WHAT TO DO —
Pull out every line with the word "nebude" from the entries below.

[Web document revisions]

####################

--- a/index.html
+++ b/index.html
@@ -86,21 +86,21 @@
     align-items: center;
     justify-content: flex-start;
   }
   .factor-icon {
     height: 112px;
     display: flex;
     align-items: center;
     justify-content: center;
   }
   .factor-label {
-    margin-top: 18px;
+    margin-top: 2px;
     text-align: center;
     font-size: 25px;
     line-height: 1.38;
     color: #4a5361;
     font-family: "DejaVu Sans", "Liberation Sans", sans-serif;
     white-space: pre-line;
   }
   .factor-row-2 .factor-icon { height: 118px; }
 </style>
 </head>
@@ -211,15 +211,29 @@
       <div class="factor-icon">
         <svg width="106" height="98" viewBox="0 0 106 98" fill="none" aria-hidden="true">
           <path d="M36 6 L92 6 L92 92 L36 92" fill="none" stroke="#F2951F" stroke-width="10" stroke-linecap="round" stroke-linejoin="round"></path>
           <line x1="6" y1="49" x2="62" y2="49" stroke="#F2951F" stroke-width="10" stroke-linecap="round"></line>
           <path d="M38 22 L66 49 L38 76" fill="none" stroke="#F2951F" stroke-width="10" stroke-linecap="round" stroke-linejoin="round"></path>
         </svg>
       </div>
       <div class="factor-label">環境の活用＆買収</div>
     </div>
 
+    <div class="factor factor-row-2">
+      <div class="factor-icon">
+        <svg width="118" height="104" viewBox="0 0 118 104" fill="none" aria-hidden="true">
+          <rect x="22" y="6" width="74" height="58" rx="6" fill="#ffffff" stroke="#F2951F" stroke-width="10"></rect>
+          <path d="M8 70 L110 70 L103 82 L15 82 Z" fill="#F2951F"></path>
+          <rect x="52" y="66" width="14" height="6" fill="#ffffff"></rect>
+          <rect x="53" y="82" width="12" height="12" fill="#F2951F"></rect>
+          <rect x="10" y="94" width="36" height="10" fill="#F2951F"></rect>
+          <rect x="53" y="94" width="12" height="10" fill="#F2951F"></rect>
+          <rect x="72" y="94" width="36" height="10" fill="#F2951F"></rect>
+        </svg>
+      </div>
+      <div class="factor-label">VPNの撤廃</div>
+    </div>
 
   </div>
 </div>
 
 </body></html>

####################

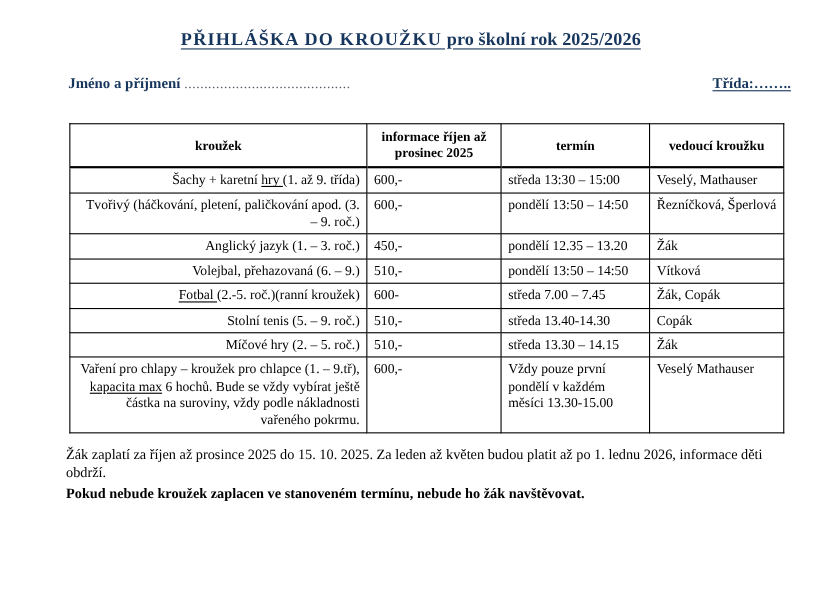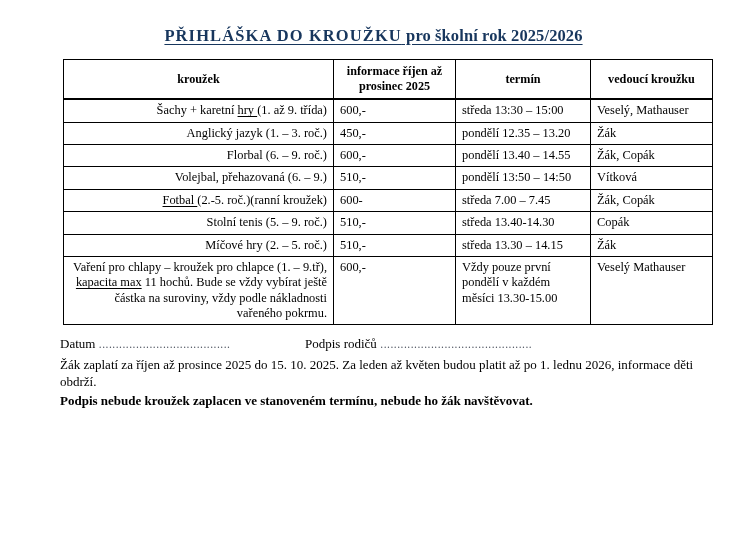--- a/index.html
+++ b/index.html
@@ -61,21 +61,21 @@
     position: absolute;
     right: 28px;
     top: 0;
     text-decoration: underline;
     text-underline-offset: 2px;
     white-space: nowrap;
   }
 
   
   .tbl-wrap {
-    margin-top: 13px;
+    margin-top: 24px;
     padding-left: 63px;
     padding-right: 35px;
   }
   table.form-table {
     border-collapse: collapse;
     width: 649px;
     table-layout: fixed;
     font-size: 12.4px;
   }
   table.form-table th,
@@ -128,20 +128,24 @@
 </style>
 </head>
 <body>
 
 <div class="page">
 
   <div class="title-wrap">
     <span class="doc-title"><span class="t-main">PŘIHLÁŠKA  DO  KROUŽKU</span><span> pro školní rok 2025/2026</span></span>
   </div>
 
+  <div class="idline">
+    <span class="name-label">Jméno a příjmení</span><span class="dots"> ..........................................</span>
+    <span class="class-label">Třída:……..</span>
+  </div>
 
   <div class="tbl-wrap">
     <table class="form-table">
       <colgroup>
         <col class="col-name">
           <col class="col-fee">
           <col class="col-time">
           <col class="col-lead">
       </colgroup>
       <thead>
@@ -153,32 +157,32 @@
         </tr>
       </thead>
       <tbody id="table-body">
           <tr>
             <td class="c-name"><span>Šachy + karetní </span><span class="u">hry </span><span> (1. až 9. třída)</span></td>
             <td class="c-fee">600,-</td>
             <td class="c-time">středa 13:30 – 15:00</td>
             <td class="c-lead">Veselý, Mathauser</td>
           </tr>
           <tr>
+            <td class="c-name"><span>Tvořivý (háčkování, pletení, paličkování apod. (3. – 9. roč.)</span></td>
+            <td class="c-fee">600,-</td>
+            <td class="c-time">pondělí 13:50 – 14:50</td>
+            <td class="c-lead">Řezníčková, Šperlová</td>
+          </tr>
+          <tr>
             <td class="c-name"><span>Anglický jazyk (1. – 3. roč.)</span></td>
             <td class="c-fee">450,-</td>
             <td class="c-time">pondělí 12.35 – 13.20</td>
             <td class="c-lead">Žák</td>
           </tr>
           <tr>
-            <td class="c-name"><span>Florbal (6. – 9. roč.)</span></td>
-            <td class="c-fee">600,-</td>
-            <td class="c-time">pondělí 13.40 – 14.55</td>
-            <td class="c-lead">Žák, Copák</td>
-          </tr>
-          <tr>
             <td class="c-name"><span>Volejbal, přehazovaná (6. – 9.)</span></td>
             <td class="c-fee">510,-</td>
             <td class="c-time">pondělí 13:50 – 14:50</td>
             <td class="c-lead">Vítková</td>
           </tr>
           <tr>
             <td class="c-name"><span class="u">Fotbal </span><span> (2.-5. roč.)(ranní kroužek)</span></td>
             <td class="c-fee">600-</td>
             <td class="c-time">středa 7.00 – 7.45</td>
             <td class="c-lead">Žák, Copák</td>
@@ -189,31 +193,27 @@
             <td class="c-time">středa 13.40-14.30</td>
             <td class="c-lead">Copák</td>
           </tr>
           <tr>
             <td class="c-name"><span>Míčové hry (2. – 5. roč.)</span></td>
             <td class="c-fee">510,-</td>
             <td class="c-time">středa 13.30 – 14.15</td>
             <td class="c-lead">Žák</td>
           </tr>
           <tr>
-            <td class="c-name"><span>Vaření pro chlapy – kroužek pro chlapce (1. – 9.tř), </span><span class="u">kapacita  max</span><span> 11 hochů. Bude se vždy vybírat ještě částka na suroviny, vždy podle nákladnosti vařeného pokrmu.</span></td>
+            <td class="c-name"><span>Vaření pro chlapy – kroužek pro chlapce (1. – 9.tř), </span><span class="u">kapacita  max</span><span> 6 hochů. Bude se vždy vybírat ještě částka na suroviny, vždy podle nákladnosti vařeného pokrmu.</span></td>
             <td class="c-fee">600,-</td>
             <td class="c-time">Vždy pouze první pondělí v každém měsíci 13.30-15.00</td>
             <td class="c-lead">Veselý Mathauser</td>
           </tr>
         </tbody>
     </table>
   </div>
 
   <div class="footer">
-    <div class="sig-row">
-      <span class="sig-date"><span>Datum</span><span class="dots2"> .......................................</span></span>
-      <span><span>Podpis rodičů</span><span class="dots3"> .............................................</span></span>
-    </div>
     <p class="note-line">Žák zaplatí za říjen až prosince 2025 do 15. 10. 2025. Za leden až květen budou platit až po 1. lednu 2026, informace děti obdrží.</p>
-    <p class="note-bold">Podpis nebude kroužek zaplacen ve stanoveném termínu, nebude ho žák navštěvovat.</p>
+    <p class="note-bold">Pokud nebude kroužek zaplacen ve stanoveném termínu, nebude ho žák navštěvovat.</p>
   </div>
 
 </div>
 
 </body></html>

####################

ANSWER FOR THE TASK —
-    <p class="note-bold">Podpis nebude kroužek zaplacen ve stanoveném termínu, nebude ho žák navštěvovat.</p>
+    <p class="note-bold">Pokud nebude kroužek zaplacen ve stanoveném termínu, nebude ho žák navštěvovat.</p>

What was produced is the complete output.